Saturday’s visit was the worst one so far, partially because I was so unprepared for what I was going to find. Sunday Dad was still unable to use most muscles in his body but he was no longer drooling and was able to utter partial phrases, which I tried to understand by putting my ear to his lips.  At one point, he said I should call my cousin Debbie.  I said, Sure, Dad, I’ll call Debbie.  And why don’t I call cousin Karrie as well?  She sent you a big hug today and I could tell her you sent her a hug back! He said, Just… call all the girls… and tell them. I asked, What do you want me to tell all the girl cousins? He said, Uncle Frank… is dying. Tears welled up in my eyes and my Mom’s.  We were grateful his eyes were closed so he couldn’t see us.  I said softly to Dad, Is that what you think is going on here, Dad? That you’re dying?? He said, Pretty much… that’s what I see… going on. And he fell asleep and we silently cried.

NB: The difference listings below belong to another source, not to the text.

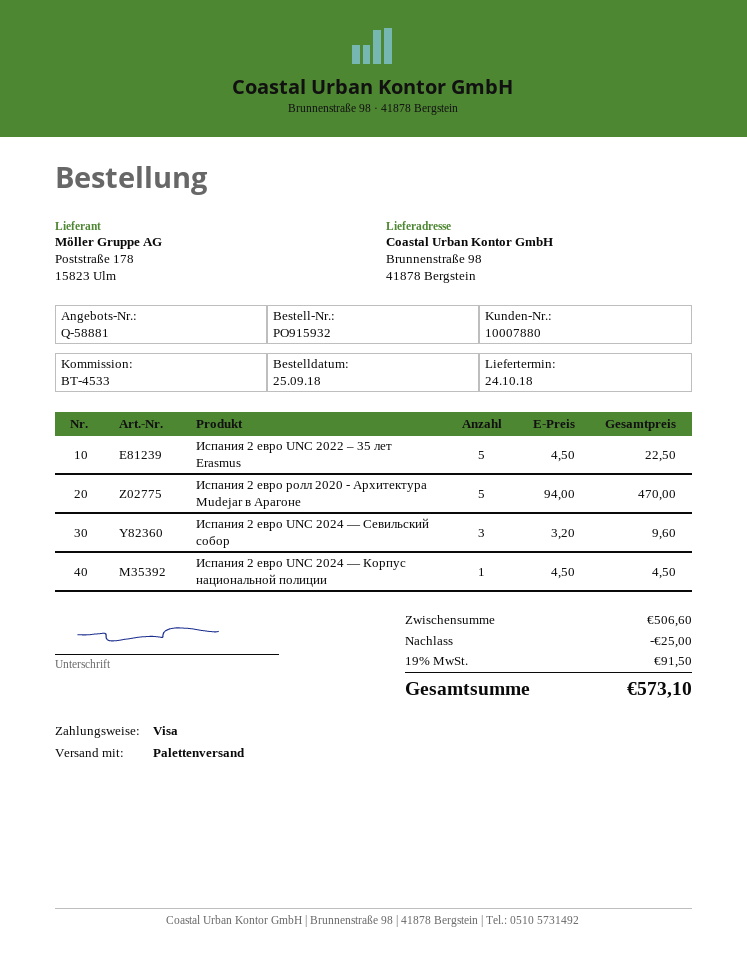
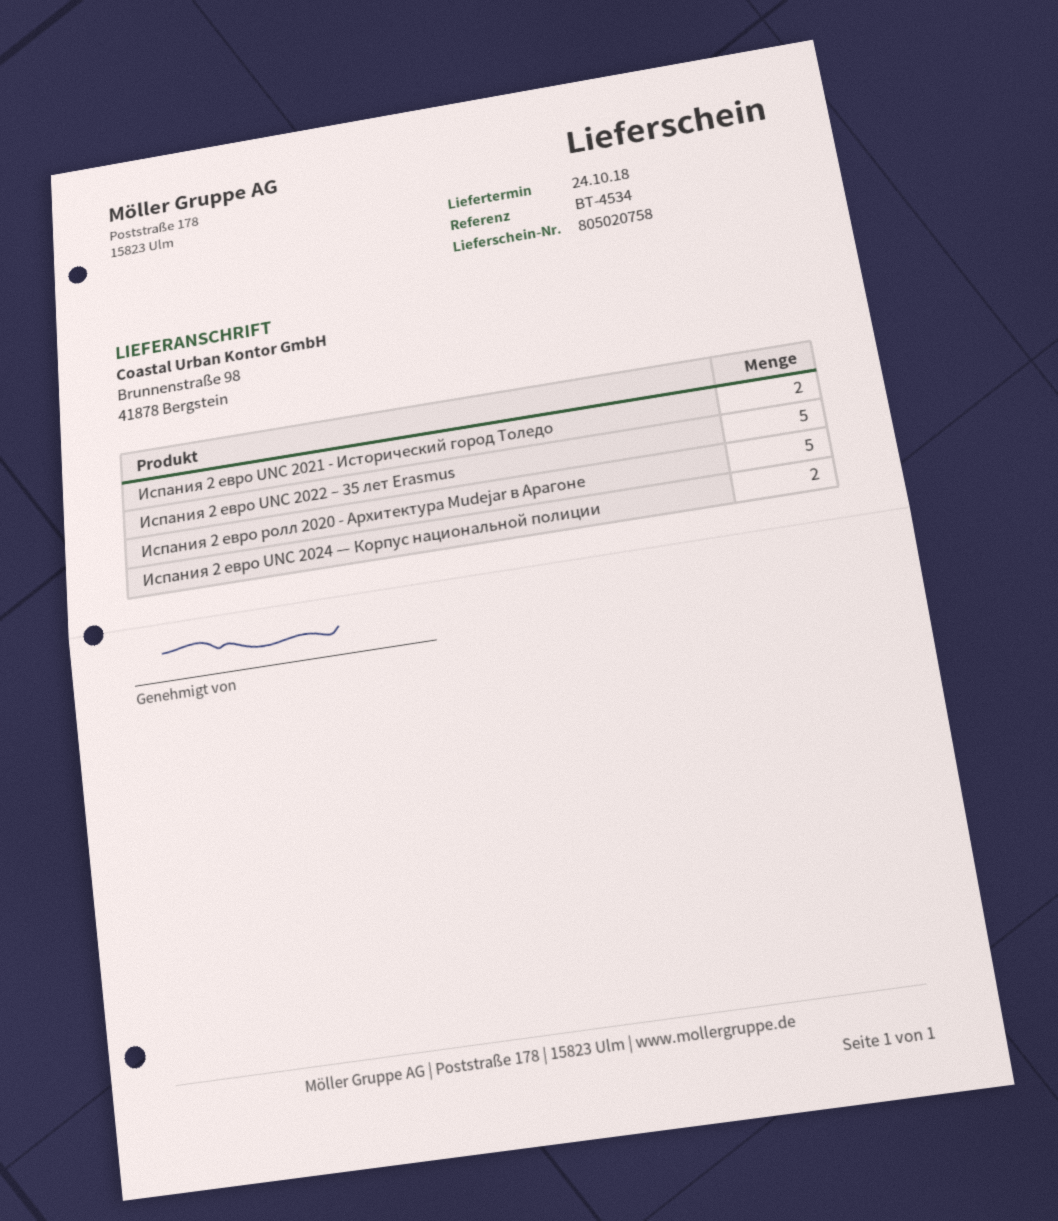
reference: BT-4533 -> BT-4534
Испания 2 евро UNC 2024 — Севильский собор: 3 -> none
Испания 2 евро UNC 2024 — Корпус национальной полиции: 1 -> 2
Испания 2 евро UNC 2021 - Исторический город Толедо: none -> 2

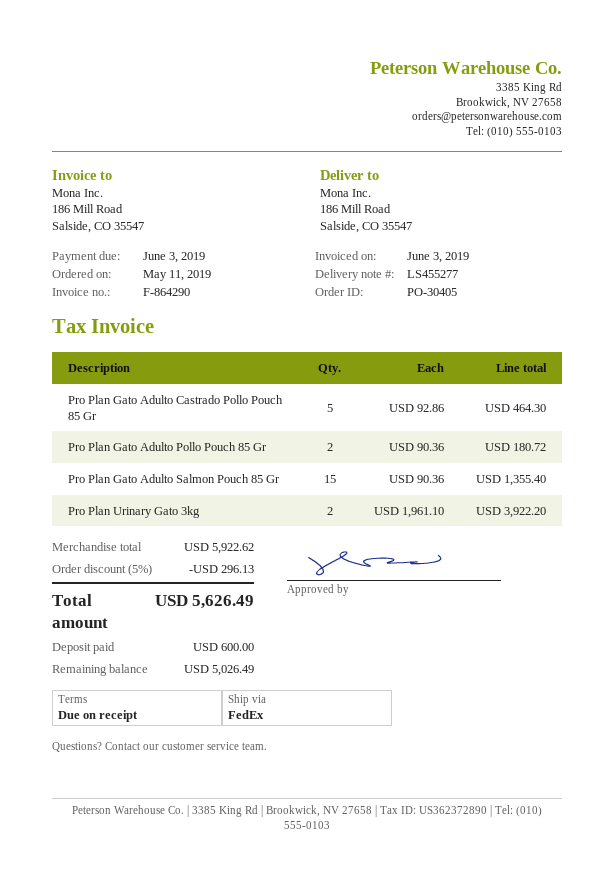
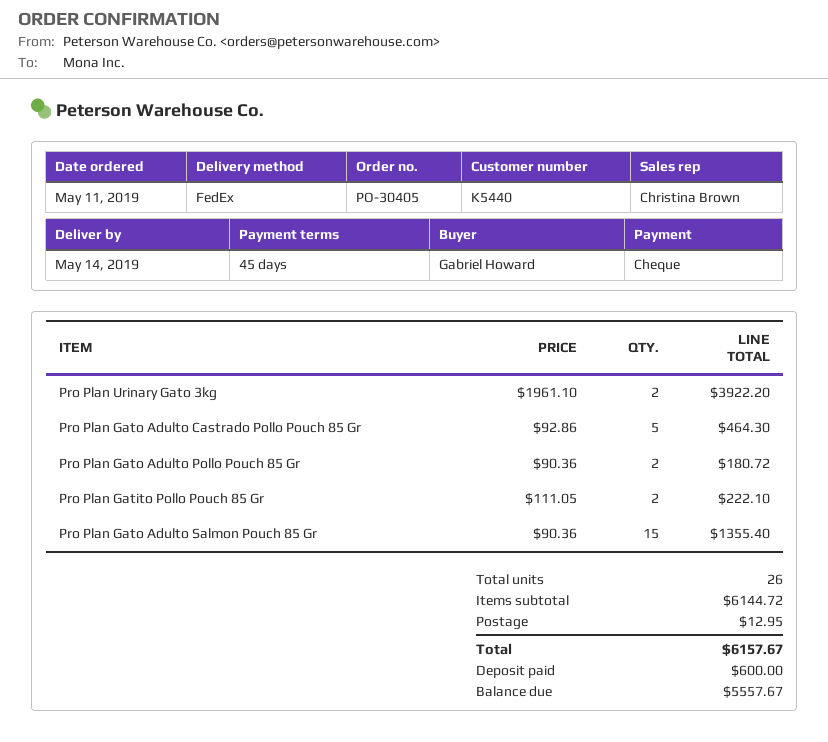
payment terms: on receipt -> 45 days
Pro Plan Gatito Pollo Pouch 85 Gr: none -> 2 x 111.05 = 222.10
subtotal: 5922.62 -> 6144.72
discount: 5% = 296.13 -> none
shipping: none -> 12.95
total: 5626.49 -> 6157.67
balance: 5026.49 -> 5557.67

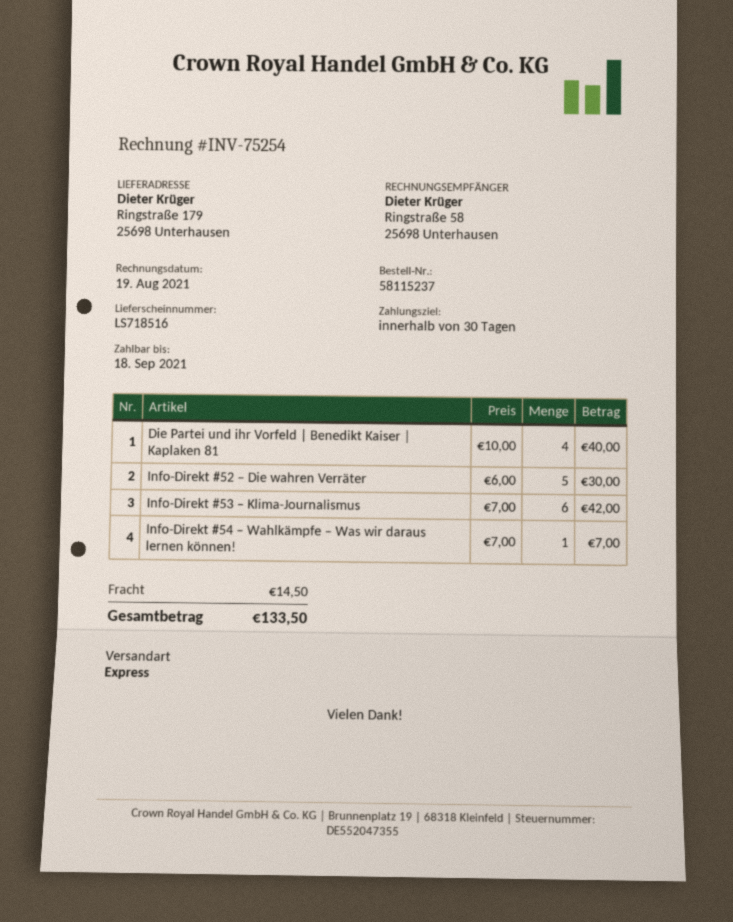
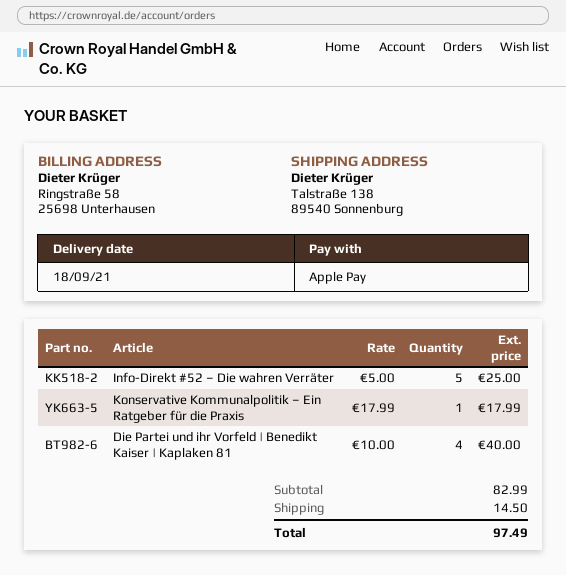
ship to: Ringstraße 179, 25698 Unterhausen -> Talstraße 138, 89540 Sonnenburg
Info-Direkt #52 – Die wahren Verräter: 5 x 6.00 = 30.00 -> 5 x 5.00 = 25.00
Info-Direkt #53 – Klima-Journalismus: 6 x 7.00 = 42.00 -> none
Info-Direkt #54 – Wahlkämpfe – Was wir daraus lernen können!: 1 x 7.00 = 7.00 -> none
Konservative Kommunalpolitik – Ein Ratgeber für die Praxis: none -> 1 x 17.99 = 17.99
total: 133.50 -> 97.49

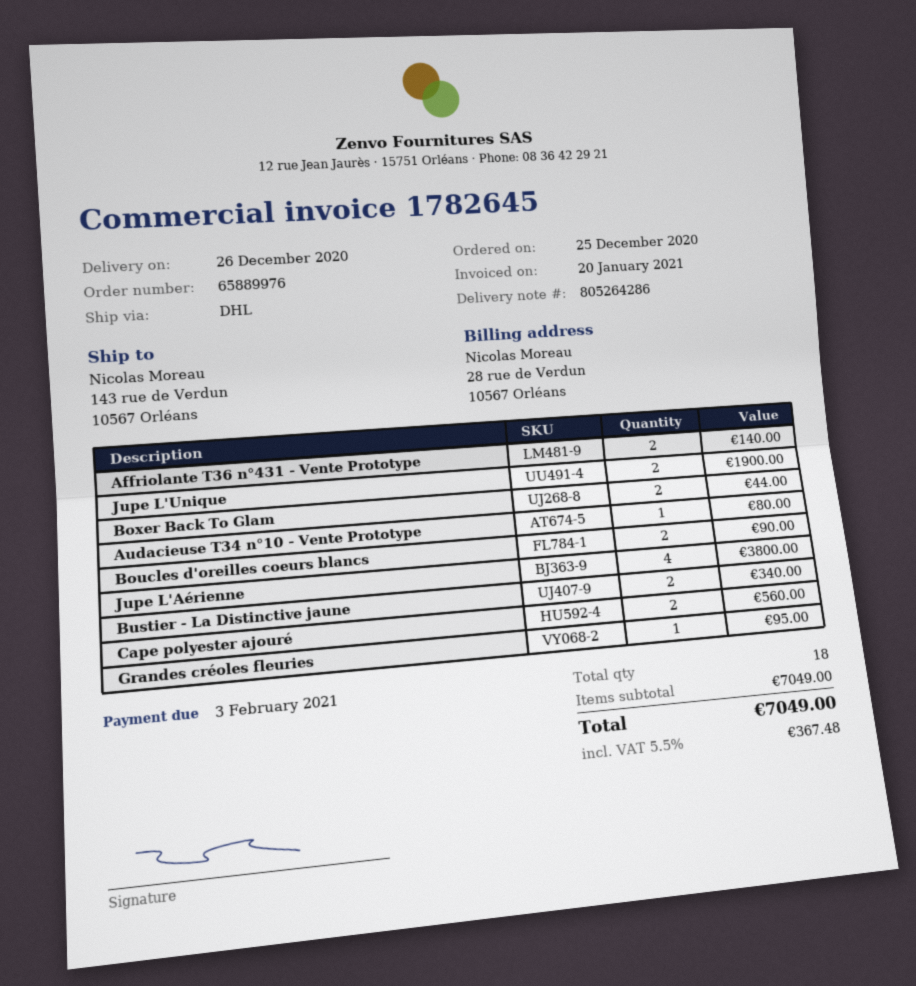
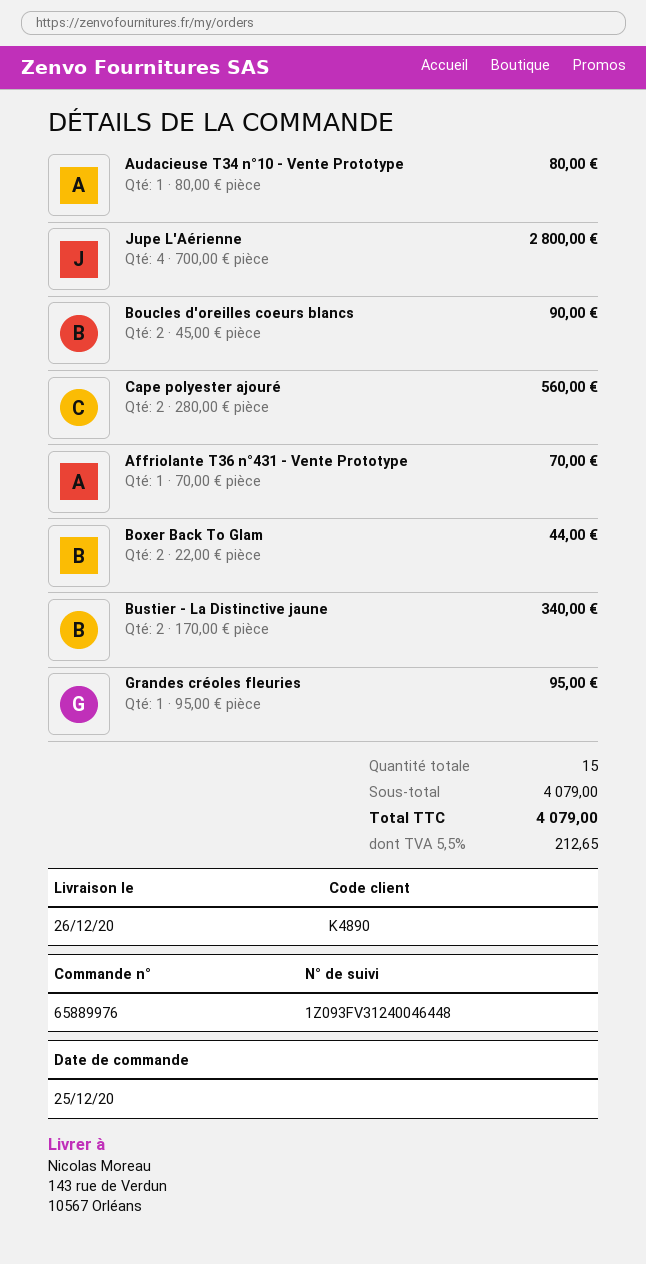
Affriolante T36 n°431 - Vente Prototype: 2 for 140.00 -> 1 for 70.00
Jupe L'Unique: 2 for 1900.00 -> none
Jupe L'Aérienne: 4 for 3800.00 -> 4 for 2800.00
total quantity: 18 -> 15
subtotal: 7049.00 -> 4079.00
tax: 5.5% = 367.48 -> 5.5% = 212.65
total: 7049.00 -> 4079.00

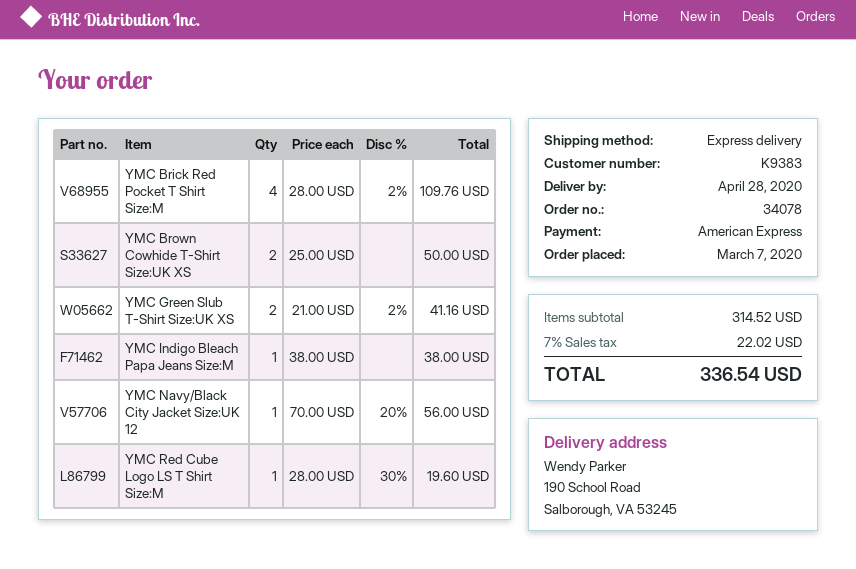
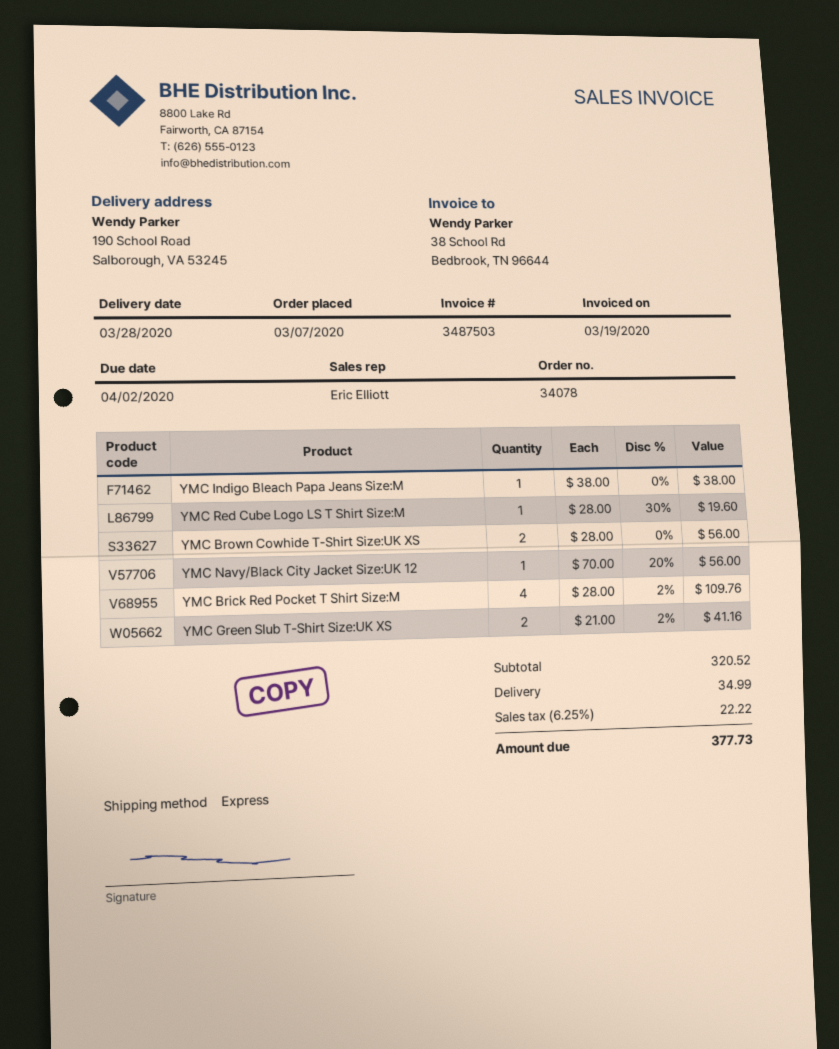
delivery date: 2020-04-28 -> 2020-03-28
YMC Brown Cowhide T-Shirt Size:UK XS: 2 x 25.00 = 50.00 -> 2 x 28.00 = 56.00
subtotal: 314.52 -> 320.52
shipping: none -> 34.99
tax: 7% = 22.02 -> 6.25% = 22.22
total: 336.54 -> 377.73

I experienced a couple horrible days following those visits with a lot of tears and an unmotivated heavy heart.  I only started perking back up after Mom reported last night, Wednesday, that when she walked in for her visit, she found Dad walking around with the help of a nurse and he had been talking about the love of his life, Fran, and then he said, And there she is! The doctor had just changed Dad’s antipsychotic medication from Zyprexa to Risperdal (I believe with the other 5 meds remaining the same) and the results seemed nearly instantaneous and unbelievable! (NOTE: It is believed that by altering communication among nerves in the brain and by altering communication through neurotransmitters, this class of atypical antipsychotic drugs can alter irritability, resistant depression and the psychotic state.)

I have to admit, I woke up this morning a LOT easier and faster!  It does seem that when Dad’s having a good day, I have a good day; and when he’s not, it’s very bad news for me.  Interestingly, I am undoubtedly the only family member who is this affected by it all.  I’m also the most emotional person in my immediate family, besides my father.  And I do spend a lot of time and energy mulling over everything so that I can report back on it for my movie and website.

Does this sensation of me being so empathetic to his situation simply make me a dedicated and loving daughter and a good storyteller as a result of our close relationship? Or is it a detrimental effect that is harming me and my health and my life? My God, do I unconsciously believe that I need to suffer along with him?? I need to figure this one out so that I can support him without being dragged down by the awful set of circumstances that is undoubtedly going to continue to be in our lives.  As they say, I need to get a grip.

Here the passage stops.